/---
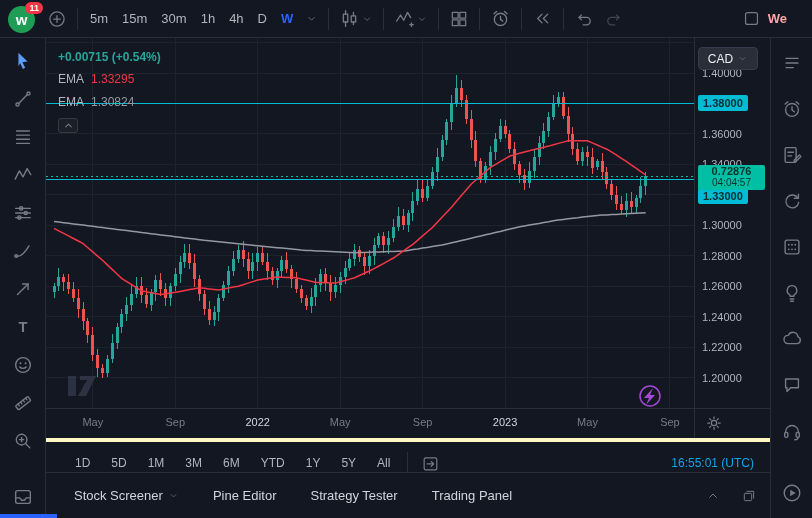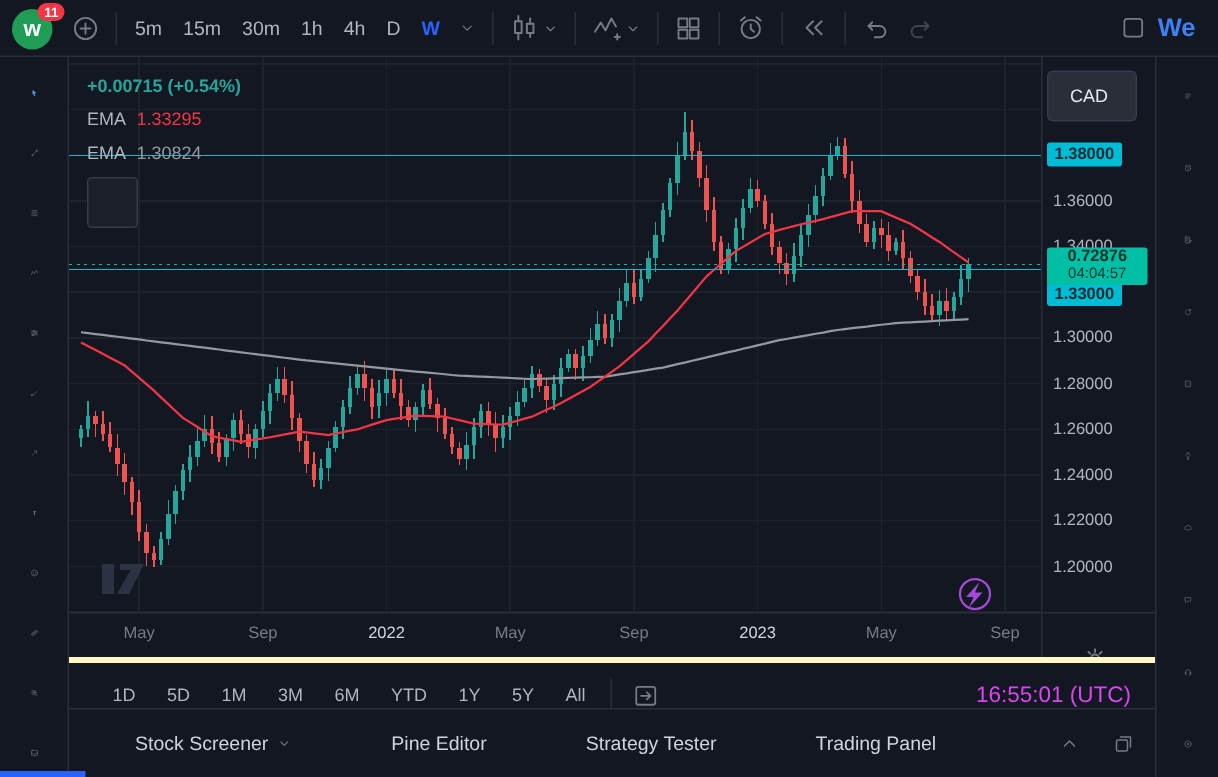--- a/index.html
+++ b/index.html
@@ -23,7 +23,7 @@
   .int{padding:3px 5px;font-size:13px;color:#b2b5be;border-radius:3px;}
   .int.active{color:#2962ff;font-weight:700;}
   .spacer{flex:1;}
-  #topRightLabel{font-size:17px;font-weight:600;color:#3b82f6;margin-right:7px;}
+  #topRightLabel{font-size:13px;font-weight:600;color:#fca5a5;margin-right:17px;}
   .dim{opacity:.45;}
 
   

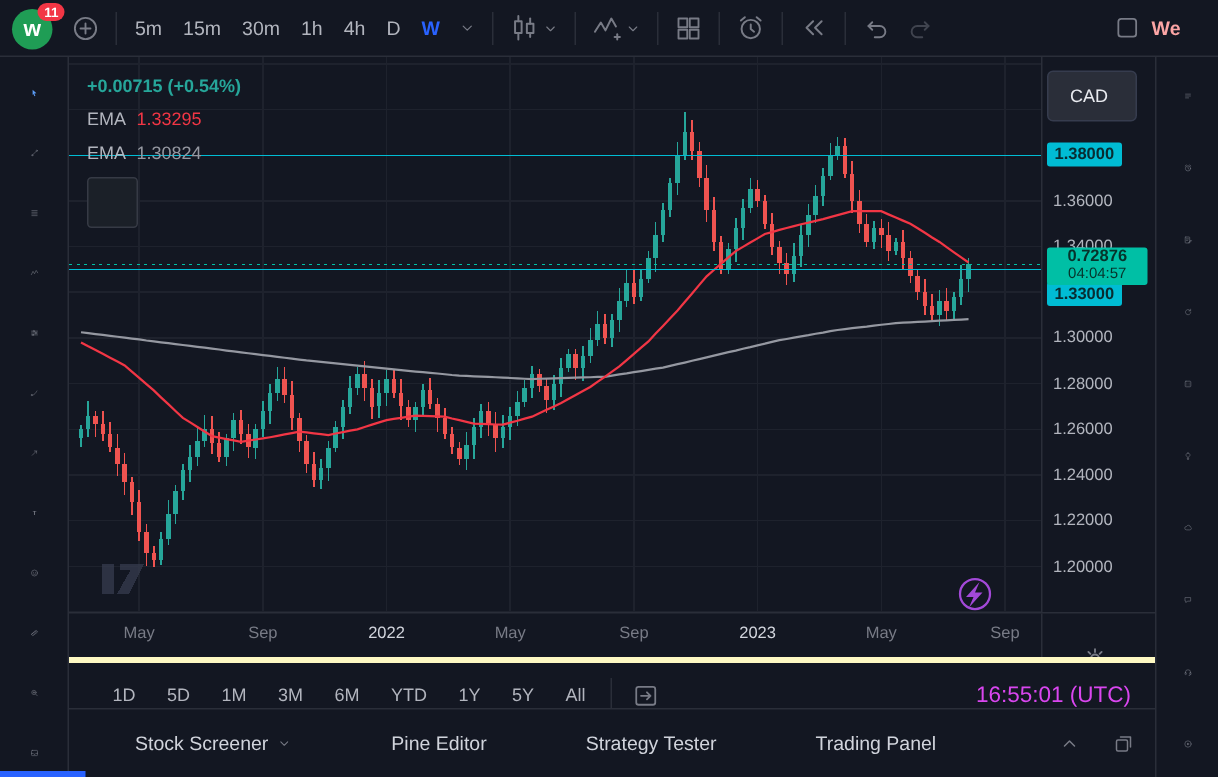--- a/index.html
+++ b/index.html
@@ -6,7 +6,7 @@
   #app{position:relative;width:812px;height:518px;background:#131722;overflow:hidden;
        font-family:"Liberation Sans",sans-serif;color:#d1d4dc;font-size:12px;}
   .ic{stroke:#787b86;fill:none;stroke-width:1.5;stroke-linecap:round;stroke-linejoin:round;}
-  button{background:none;border:none;padding:16px;cursor:pointer;color:inherit;font-family:inherit;}
+  button{background:none;border:none;padding:0;cursor:pointer;color:inherit;font-family:inherit;}
 
   
   #topbar{position:absolute;left:0;top:0;width:812px;height:38px;display:flex;align-items:center;

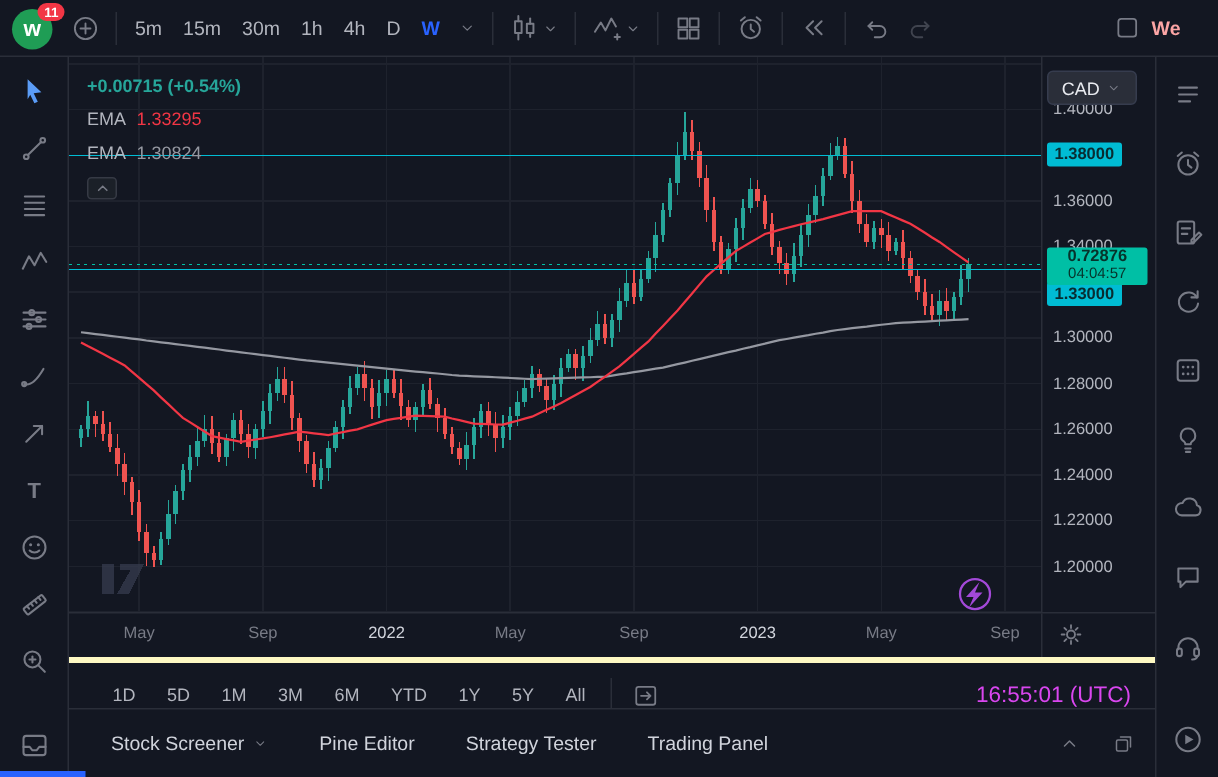--- a/index.html
+++ b/index.html
@@ -73,7 +73,7 @@
   #range-bar{position:absolute;left:46px;top:438px;width:724px;height:34px;border-top:4px solid #fef9c3;
              box-sizing:border-box;display:flex;align-items:center;gap:7px;padding:12px 10px 0 22px;background:#131722;z-index:3;}
   .rng{font-size:12px;color:#b2b5be;padding:4px 7px;border-radius:3px;}
-  #clock-label{margin-left:auto;margin-right:6px;font-size:15px;color:#d946ef;}
+  #clock-label{margin-left:auto;margin-right:6px;font-size:12px;color:#0ea5e9;}
 
   
   #bottom-panel{position:absolute;left:46px;top:472px;width:724px;height:46px;border-top:1px solid #2a2e39;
\---
PROBLEM DESCRIPTION = From the records above, copy each line where the word "color" can be found.

REPLY =
   .int{padding:3px 5px;font-size:13px;color:#b2b5be;border-radius:3px;}
   .int.active{color:#2962ff;font-weight:700;}
-  #topRightLabel{font-size:17px;font-weight:600;color:#3b82f6;margin-right:7px;}
+  #topRightLabel{font-size:13px;font-weight:600;color:#fca5a5;margin-right:17px;}
        font-family:"Liberation Sans",sans-serif;color:#d1d4dc;font-size:12px;}
-  button{background:none;border:none;padding:16px;cursor:pointer;color:inherit;font-family:inherit;}
+  button{background:none;border:none;padding:0;cursor:pointer;color:inherit;font-family:inherit;}
   .rng{font-size:12px;color:#b2b5be;padding:4px 7px;border-radius:3px;}
-  #clock-label{margin-left:auto;margin-right:6px;font-size:15px;color:#d946ef;}
+  #clock-label{margin-left:auto;margin-right:6px;font-size:12px;color:#0ea5e9;}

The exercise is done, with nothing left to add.